Correlation Issue: Pre-Proposal from Gary Brown on 2004-11-11 (public-ws-chor@w3.org from November 2004)

From: Gary Brown <gary@enigmatec.net>
Date: Thu, 11 Nov 2004 10:04:13 -0000
To: <public-ws-chor@w3.org>
Message-ID: <008301c4c7d5$d4bdb360$0200a8c0@LATTITUDEGary>

NOTE: This will probably not be a full proposal before the end of the F2F, but we (Enigmatec) consider it a high priority matter that must be resolved during last call. At the F2F we would seek to discuss the issue and proposed solution. When reading this proposal, it is important to consider the concept from the perspective of a third-party monitoring tool that has no control or visibility of the web service implementation that is executing the choreography, and therefore all relevant information must be inferred from the messages that this tool would observe.

Issue:

Currently it is only possible to correlate a set of observed messages to a particular channel instance. This is based on either using the 'identity' token to identify a channel instance 'key' from each message (which then becomes the logical conversation identity), or if the 'identity' token is not defined, then it is assumed that the messages will be correlated to a channel instance based on private information (e.g. an id from a message protocol header).

However, if the choreography has more than one channel instance, then we have the problem that although we can correlated messages to their respective channel instances, there is nothing to indicate how the channel instances are bound to a session (choreography instance). Therefore, from a third party monitoring perspective, if a particular endpoint (web service) is executing many instances of a particular choreography, and that choreography has two channel instances (for example), then it would not be possible for the monitoring tool to determine which pair of channel instances are associated which each other in a particular choreography instance.

There is currently text in the CDL specification that restricts the identity tokens to being the same types, if two or more channels are referring to the same participant.

"If two or more Channel Types SHOULD point to Role Types that MUST be implemented by the same entity or organization, then the specified Role Types MUST belong to the same Participant Type. In addition the identity elements within the Channel Types MUST have the same number of Tokens with the same informationTypes specified in the same order"

Although this would enable the correlation of channels within that participant (i.e. the server side of the conversations), based upon the identity generated by those tokens, it would not help the 'client' side that has to manage the identity associated with different channel instances referring to different participants.

Discussion:

Therefore, at present we can consider we have the ability to correlate messages to a channel instance, based on either explicit information in each of the messages (extracted based on the token locator mechanism), or implicitly provided based on private protocol information.

Next step is to think about how this channel information may be associated with the concept of a session (or choreography instance). In some cases, each channel instance will have conversations that are based around a common identity, e.g. an order id. However, in some situations, a common key may not span all of the channel instances.

QUESTION: We need to decide whether it is reasonable to restrict the mechanism so that a common key is shared across all channel instances used within a particular choreography instance?

If it is reasonable, then maybe all that is required is for each channel type in the choreography description to identify a particular token (or tokens) that provide the session identity, and must be provided within all channel types.
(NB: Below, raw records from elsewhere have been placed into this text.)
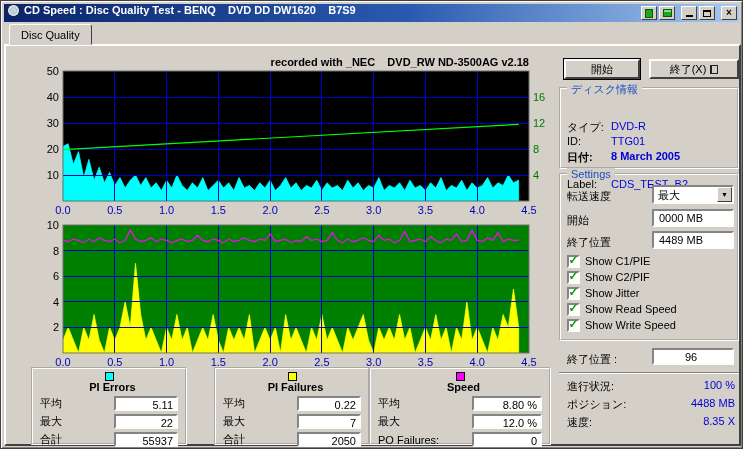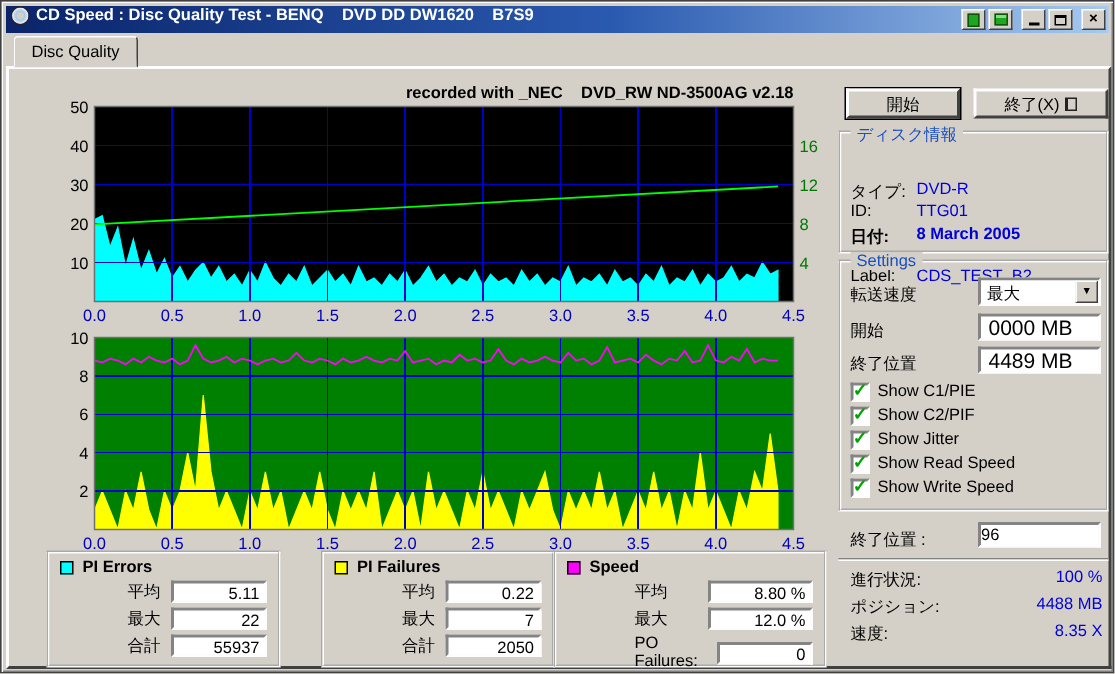"0000 MB" .numfield { font-size: 14px -> 11px }
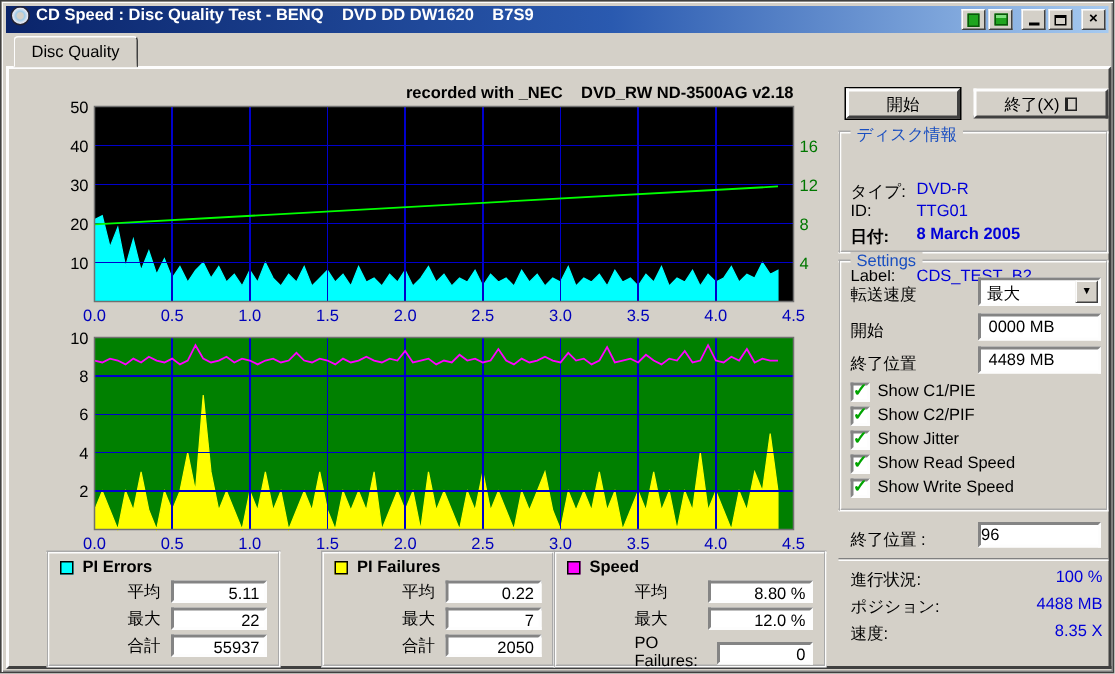"96" .score-field { text-align: left -> center }
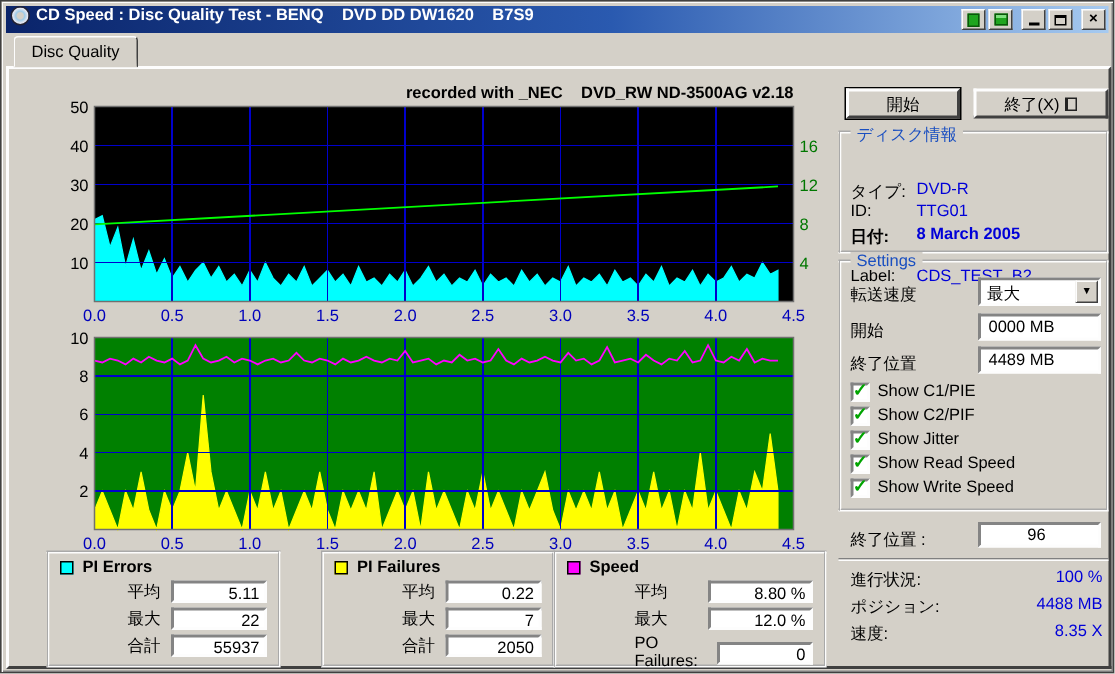"PI Errors" .legend-title { flex-direction: none -> column }
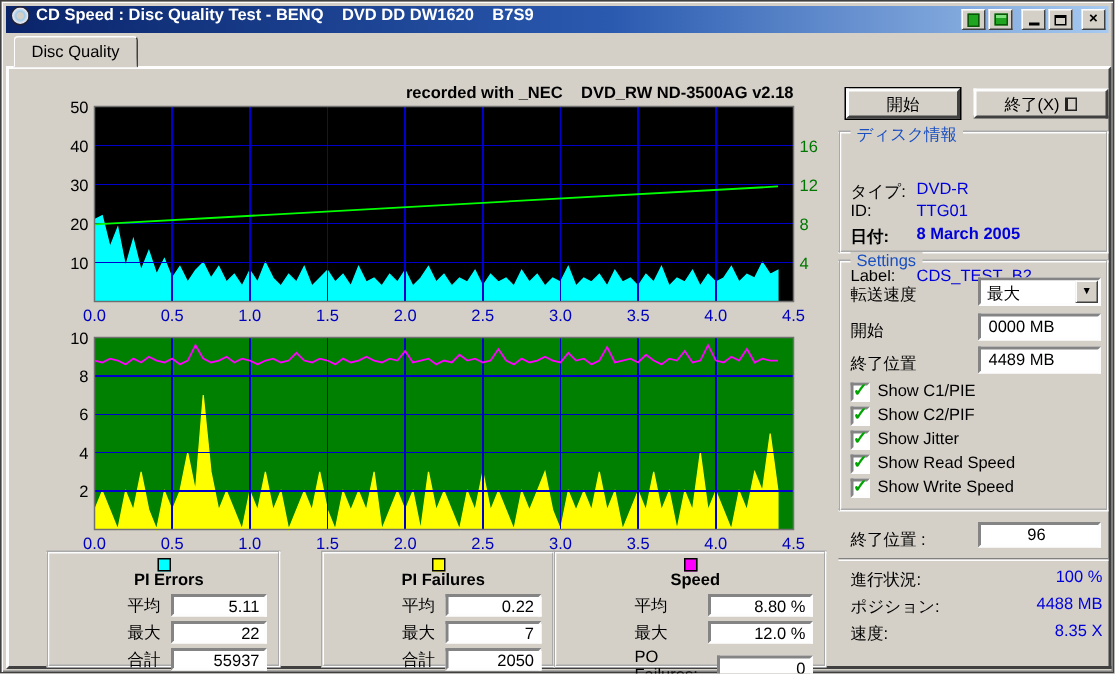"平均" .legend-row { margin-left: 45px -> none }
However, if this restriction is not considered reasonable, we need to start thinking about a more complex mechanism that will enable different channel types to be bound to a session identity. The remainder of this document will focus on this concept, as the simplier approach above does not require as much thought.

Identitying a Session:

First point to make is that establishing the linkage between a channel instance and the session is something that only needs to occur when the channel is created, which from an observable perspective is when the first message is sent. Once this link has been established, there is no further requirement to extract any session level identity from subsequent messages on the channel instance.

This means that we would be expecting the first message on a channel instance to contain the relevant session identity field. However, this field does not necessarily have to be one of the fields that forms the identity tokens for the channel instance. This removes the constraint that each channel instance must share a common key field(s).

More notably, this concept means that it is possible to link two or more channel instances, to a single choreography session instance, where those channel instances are actually identified by private (i.e. protocol specific) information.

Thus, the proposal would be to have an extension to the ChannelType definition to include an optional session identity element, in addition to the current channel instance 'identity' element. If this field is not specified, then it implies that the session identity will be provided implicitly based on private information (i.e. similar semantics to the channel instance identity).

Handling Multiple Session Identity Keys:

In the previous section, we introduced the idea of representing the session identity within a channel type. This could be defined using the same definition of one or more tokens that is used in the <identity> element. If multiple tokens are defined, then the combination of fields will uniquely provide the session identity.

However, it may be that a session (choreography instance) can only be identified using more than one unique key - and that different channel types need to use different keys to associate with the same session.

In this situation, we could define multiple 'identity sets' for a session key - however validation would be required to ensure that the particular session key used by a channel would have been resolved as part of a previous channel being created. For example, when the first channel is established, it may result in keys K1 and K2 being initialised with the relevant token values. When the second channel is established, its first message contains the relevant information to map to K2, linking it with the session, and similarly a third channel may have a first message that has relevant information to map to K1.

We could extend this example (and concept) by imagining that another key has also been defined K3, associated with channel type used for the third channel. Following the successful correlation of that third channel to the session, based on K1, it is now possible to associate the value extracted for this new key K3 with the same session - which means that it is now possible for a fourth channel to be associated with the session based on K3.

This is a complex key resolution approach, but would avoid placing restrictions on the nature of information passed on different (distinct) channels - example 2 will hopefully make this approach clear.

Example 1:

This example shows the situation where a 'parent' choreography results in multiple 'child' choreography instances being performed against different participants.

In this situation, the channel type CT1 would be used by the parent choreography to establish a correlation between an instance of channel type CT1 and the choreography instance using the OrderId field in the first message that is sent on the channel instance. Therefore at this point, the session would be identified by a unique order id.

When a sub-choreography is performed to represent the interaction with a particular participant using channel type CT2, then the first message on this channel will identify the sub-choreography's identity as being unique based on the order id AND vendor name - however it will also serve the purpose of binding the sub-choreography session to its parent choreography (with the same OrderId), on the basis that a subset of the sub-choreography's identity is the identity of the parent choreography.

We could also add a rule that states that the session identity of a sub-choreography is only relevant while that sub-choreography scope is active (i.e. until it is finalized).

Example 2:

This example shows a situation where a second channel type does not share a common identity field with the first channel type. In this situation, the conversation over a channel instance of type CT3 would be expected to derive the identity field token that is associated with the second channel type CT4, prior to that second channel instance being used.

In this situation, the first message on an instance of CT3 would identify the unique OrderId associated with the session. A subsequent message on this channel instance would then result in the 'authorization id' also being associated with the session. This means that there are now two pieces of independent information that can be used to identify this one choreography instance, which also means that any other channel type used by the choreography instance from that point onwards can either be bound to the session by the 'OrderId' or 'AuthorizationId' value (as in the case of channel type CT4).

Received on Thursday, 11 November 2004 10:04:38 UTC